── RECORDS SUPPLIED ──

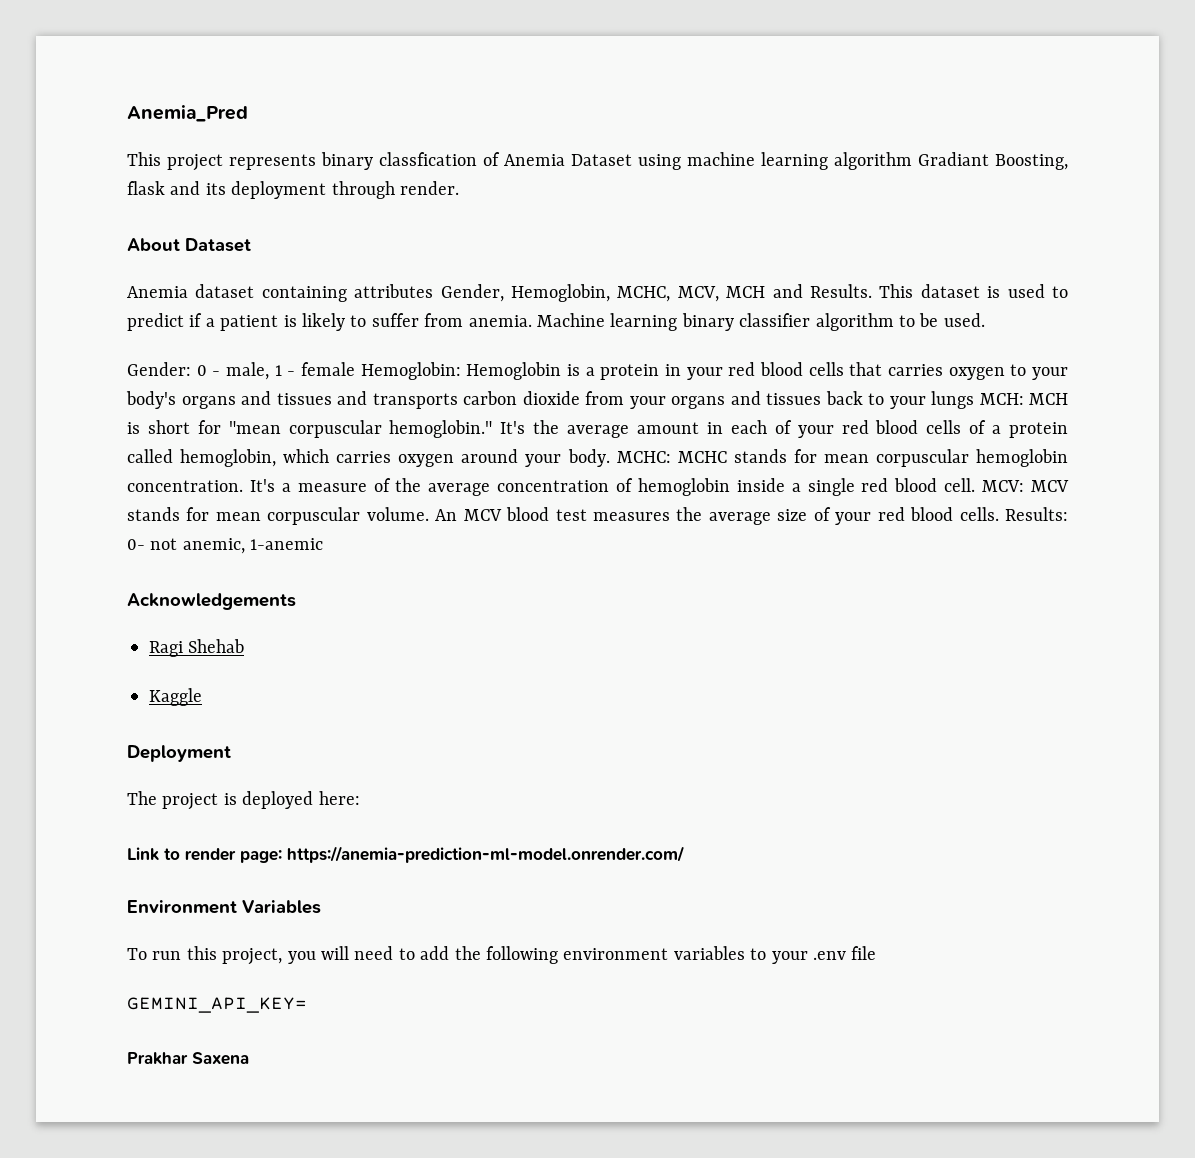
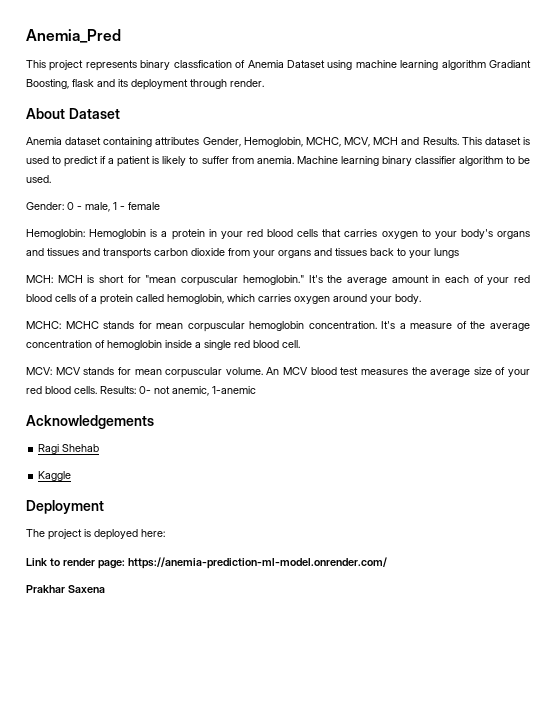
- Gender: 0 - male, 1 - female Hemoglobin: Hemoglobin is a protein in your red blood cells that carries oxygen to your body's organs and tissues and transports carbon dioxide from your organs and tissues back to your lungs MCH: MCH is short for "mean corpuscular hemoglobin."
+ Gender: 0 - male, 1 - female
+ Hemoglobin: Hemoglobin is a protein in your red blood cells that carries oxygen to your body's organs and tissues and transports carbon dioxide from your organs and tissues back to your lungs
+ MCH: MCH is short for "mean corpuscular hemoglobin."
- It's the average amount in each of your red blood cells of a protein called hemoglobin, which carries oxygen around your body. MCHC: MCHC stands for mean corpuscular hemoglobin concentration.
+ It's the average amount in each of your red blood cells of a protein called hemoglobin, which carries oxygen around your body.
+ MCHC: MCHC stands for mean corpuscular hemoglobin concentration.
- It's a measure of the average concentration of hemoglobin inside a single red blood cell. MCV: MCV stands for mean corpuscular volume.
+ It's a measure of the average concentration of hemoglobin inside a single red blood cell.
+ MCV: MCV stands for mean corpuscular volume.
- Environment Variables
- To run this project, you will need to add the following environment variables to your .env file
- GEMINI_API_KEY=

───

* WHAT THE TASK REQUIRES: The lines holding the word "measure" are the answer. Find them in the entries and copy them.

* TASK RESPONSE:
- It's a measure of the average concentration of hemoglobin inside a single red blood cell. MCV: MCV stands for mean corpuscular volume.
+ It's a measure of the average concentration of hemoglobin inside a single red blood cell.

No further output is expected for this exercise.